На следующий день он не смог и встать, — ноги не держали. Лицо, просто бледное до того, обтянулось, стало как бочок ягоды черники, закрытый от солнца жестким листиком, — голубоватое в зеленцу. Поглядев на это дело, Ксения Васильевна кинулась из избы, крикнув маме непонятно — держи, держи, я скоро! Как она бежала, куда бегала, сколько, не знал Григорий — был он почти без памяти, а только — долго ли, коротко ли — вернулась со старым перекособоченным большим и старым велосипедом. Растормошенный подниманьем и одеваньем, Гришка успел заметить, что цепи на нем не было. Его усадили на давно уж закаменевшее седло, держа с двух сторон и руль, и его самого — плечами и боками, потолкали, покатили. Куда меня, куда? — только и думал он. Сладчайший воздушок лился из леса, по краю которого шла тропинка, горбатистая и вихлястая, велосипед дрыгался, подпрыгивал, все норовил вильнуть, а Гриша все пытался завалиться — то вперед, то назад. Дышать он почти не мог. А когда вынырнули они из-под леса и пошли-поехали по-над речкой Гжатью, высоко-высоко над водой, почуял Григорий тот самый сквознячок, тот самый… Он, оказывается, был и не сквозняк вовсе, а просто… Просто дул откуда-то куда-то никогда никуда не торопящийся ветер, ветер, ветер, всегда готовый подхватить того, кто готов лететь, лететь, лететь вместе с ним, растворившись и забыв, обо всем забыв, кроме этого ветра, а потом забыв и его. А потом Гришка вдруг выдохнул, выдохнул, и вдохнул, и снова выдохнул — задышал. И сразу стало тесно между потных плеч и рук, больно в спине и груди, закружилась проясневшая голова, и он уцепился за ржавый руль, наклонившись вперед. Выжил!
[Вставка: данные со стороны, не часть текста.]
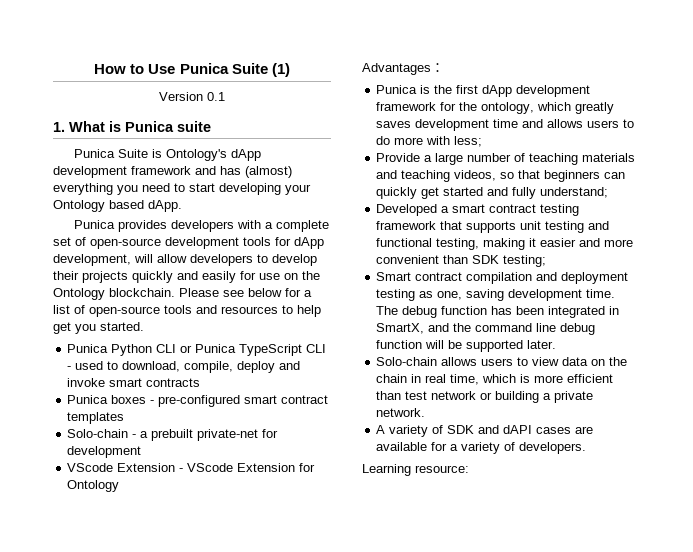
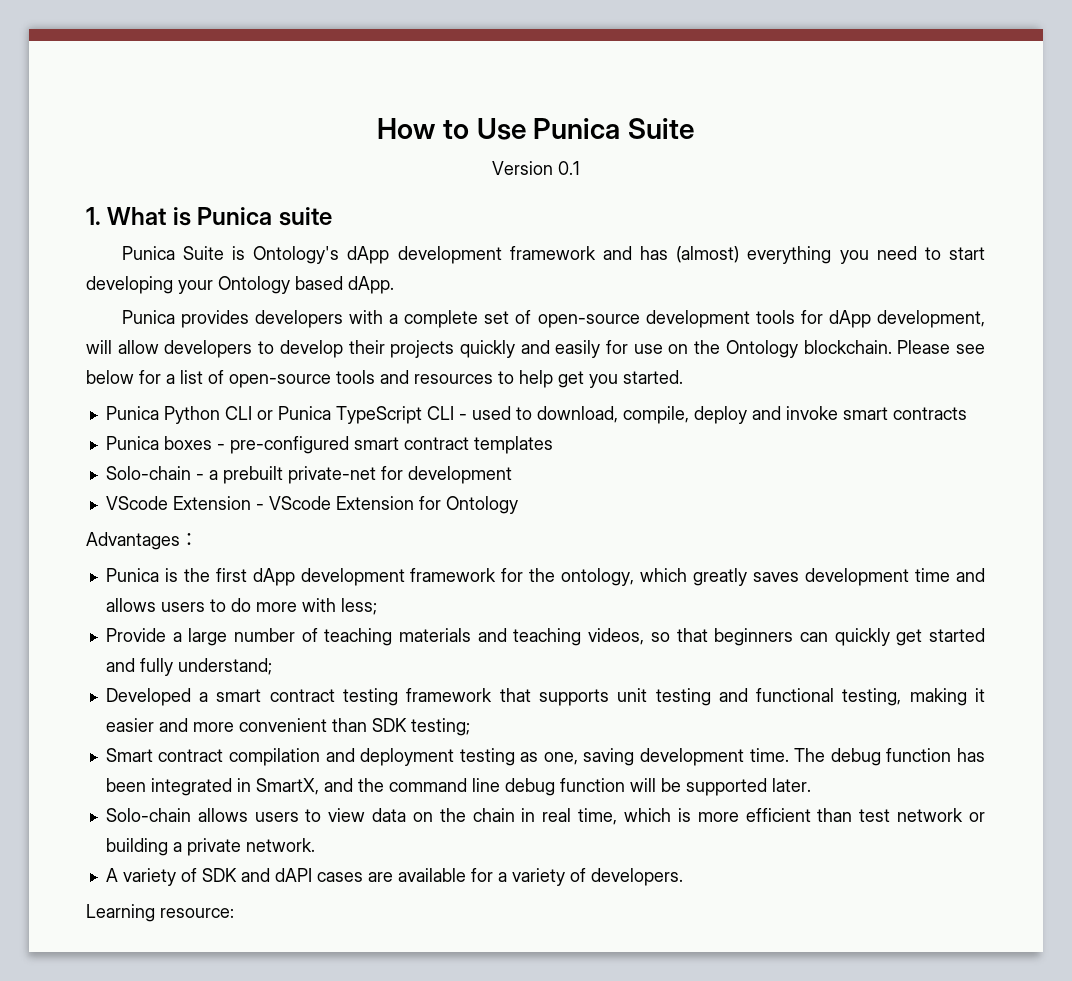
- How to Use Punica Suite (1)
+ How to Use Punica Suite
А потом его привезли в большую деревню и уложили на кровать, и хлопотали-гладили-целовали, а он все пытался приподняться на слабой руке — выглянуть в окно, не будет ли там, там, там — над рекой виден ему тот самый ветер, ведь он же есть, он теперь знал точно.
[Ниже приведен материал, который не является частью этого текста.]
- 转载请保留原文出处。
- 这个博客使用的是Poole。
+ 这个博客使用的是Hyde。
А потом, когда они с мамой ехали в деревянном кузове грузовика по большаку, ведущему в Гжатск, и подлетал Гришка вверх на каждой колдобине, и больно стукался, опускаясь, и смеялся уже вместе с мамой этим полетам, тогда… Тогда, при каждом самом высоком подпрыге, Григорий трогал макушкой это безмятежно льющееся ничто, сквозящее сразу во все стороны, и чуждое, и родное всему на свете, и всегда готовое приклониться к тому, кто не захочет уже опускаться.
А мама смотрела и на него, и вокруг, и опять на него, и улыбалась подсохшими от ветра губами, а в глазах ее, казалось Гришке, сквозили, сквозили то ли радость за него, то ли печаль — за себя. Или наоборот — так он никогда и не решил.